Met de New Deal die de arbeiders meer onderhandelingsmacht zou bieden, zou het lidmaatschap van een vakbond in 1945 meer dan 33% bedragen en tot het begin van de jaren zeventig boven de 24% blijven. Gedurende deze tijd nam de mediane beloning toe en verdubbelde de arbeidsproductiviteit ongeveer, waardoor de totale welvaart toenam en er tegelijkertijd voor werd gezorgd dat deze rechtvaardiger werd verdeeld.

Verder werden tijdens de Grote Depressie de marginale belastingtarieven vele malen verhoogd en tegen 1944 was het hoogste marginale belastingtarief 94% op alle inkomsten van meer dan $ 200.000, wat in 2013 voor inflatie gecorrigeerde dollars $ 2.609.023 was. Zo’n hoog tarief fungeert als een inkomensplafond omdat het individuen ontmoedigt om te onderhandelen over extra inkomsten boven het tarief waartegen de belasting zou worden geheven, en bedrijven om dergelijke inkomsten aan te bieden. Het hoogste marginale belastingtarief zou bijna vier decennia hoog blijven, tot slechts 70% in 1965 en vervolgens tot 50% in 1982.

Het is veelbetekenend dat tijdens de ongeveer 15% van het totale inkomen ontving. Tussen 1942 en 1952 had het hoogste 1% -aandeel van het inkomen daalde tot onder 10% van het totale inkomen en stabiliseert zich gedurende bijna drie decennia op ongeveer 8%. Deze periode van inkomenscompressie is toepasselijk de Grote Compressie genoemd.

Van de grote divergentie tot de grote recessie

Aan de gedeelde welvaart van de decennia na de Tweede Wereldoorlog zou een einde komen in de jaren zeventig, een decennium dat wordt gekenmerkt door langzame groei, hoge werkloosheid en hoge inflatie. Deze sombere economische situatie gaf de aanzet voor nieuw beleid dat beloofde meer economische groei te stimuleren.

Helaas betekende dit dat de groei zou terugkeren, maar de belangrijkste begunstigden zouden degenen zijn die bovenaan de inkomensladder stonden. Vakbonden werden aangevallen op de werkvloer, in de rechtbanken en in de openbare orde, de hoogste marginale belastingtarieven werden verlaagd in een poging meer geld te besteden aan particuliere investeringen in plaats van in handen van de overheid, en deregulering van bedrijven en financiële instellingen werd ingevoerd.

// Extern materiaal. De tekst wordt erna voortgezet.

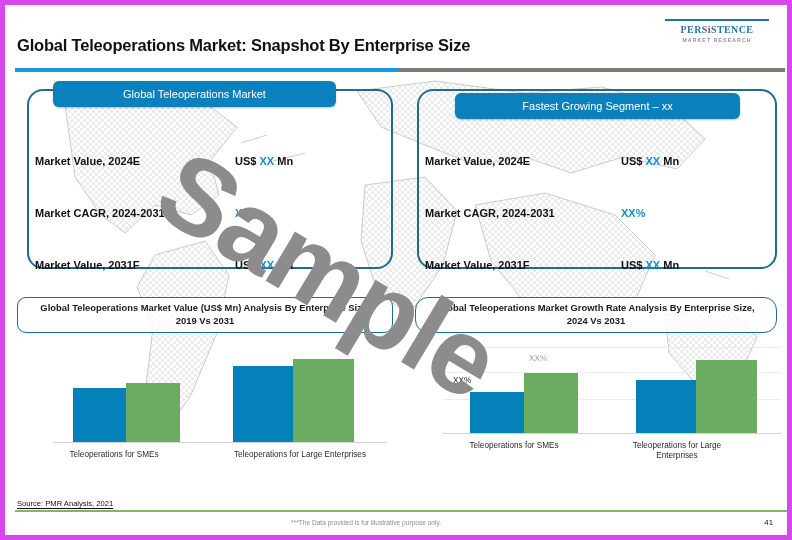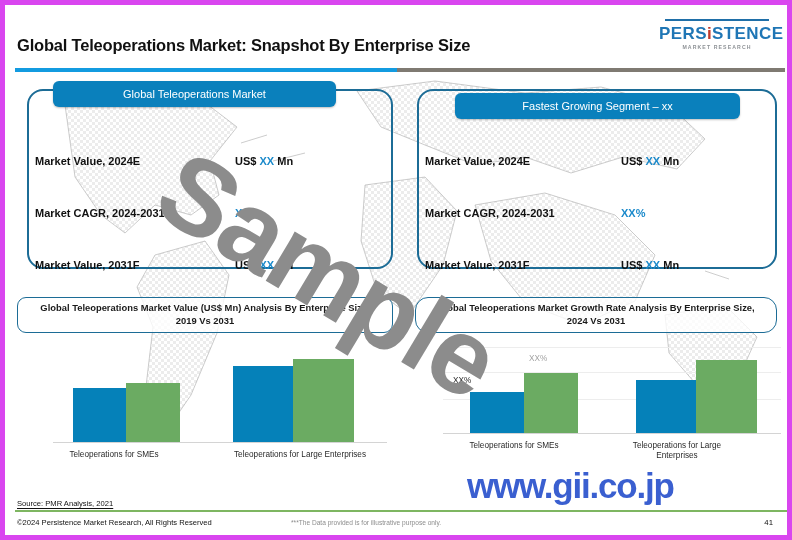"PERSiSTENCE" .logo-word { font-family: Liberation Sans, sans-serif -> Liberation Serif, serif; font-size: 17px -> 10px }
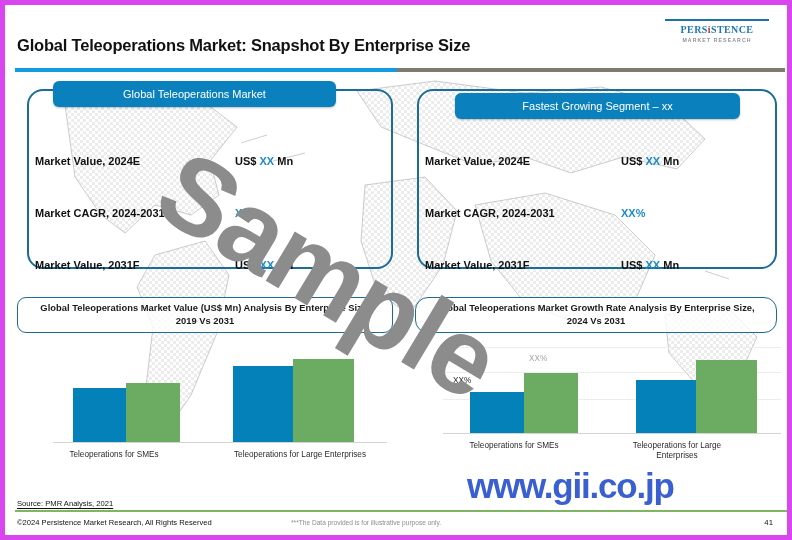"www.gii.co.jp" div.wm-gii { html: <div>www.gii.co.jp</div> -> none }
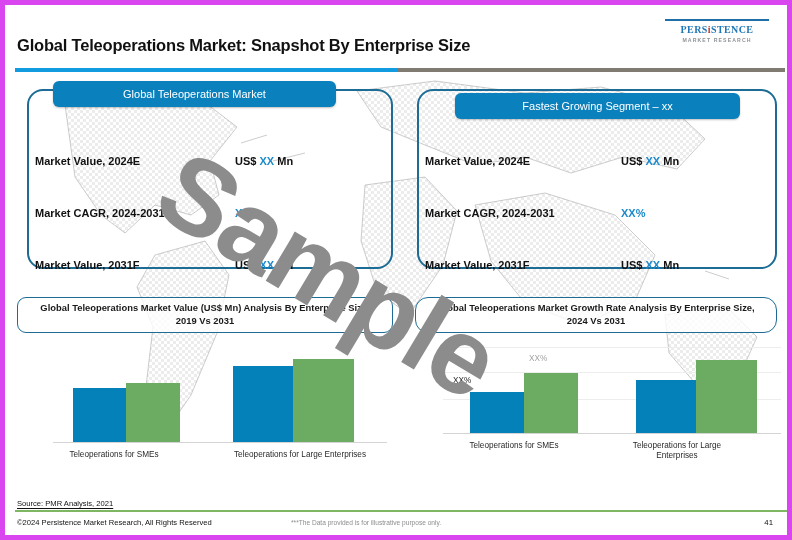"©2024 Persistence Market Research, All" div.copyright { html: <div>©2024 Persistence Market Research, All Rights Reserved</div> -> none }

In 1978, lidmaatschap van een vakbond stond op 23,8% en daalde tot 11,3% in 2011. Terwijl de drie decennia na de Tweede Wereldoorlog was een tijdperk van gedeelde welvaart, is de afnemende kracht van de vakbonden is een ontmoeting met een situatie waarin de arbeidsproductiviteit is verdubbeld sinds 1973, maar de mediane lonen zijn slechts met 4% gestegen.

Het hoogste marginale belastingtarief daalde van 70% naar 50% in 1982 en vervolgens tot 38,5% in 1987, en schommelde de afgelopen 30 oneven jaren tussen 28% en 39,6%, waar het momenteel is. (Zie voor meer informatie: Hoe werkt het systeem van marginale belastingtarieven? ).

De afname van het lidmaatschap van een vakbond en de verlaging van de marginale belastingtarieven vallen ruwweg samen met een toename van de inkomensongelijkheid die de Grote Divergentie is gaan heten. In 1976 bezat de rijkste 1% iets minder dan 8% van het totale inkomen, maar is sindsdien gestegen en bereikte een piek van iets meer dan 18% – ongeveer 23,5% wanneer de vermogenswinst wordt meegerekend – in 2007, aan de vooravond van het begin van de Grote. Recessie. Deze cijfers liggen griezelig dicht bij die van 1928 die leidden tot de crash die de Grote Depressie zou inluiden.

Het komt neer op

De geschiedenis kan een nuttige gids zijn voor het heden. Verre van de huidige economische situatie als onvermijdelijk te aanvaarden, is een korte geschiedenis van gecorreleerd met hogere niveaus van criminaliteit, stress, psychische aandoeningen en enkele andere sociale problemen, wordt het tijd om het speelveld te egaliseren. nog eens.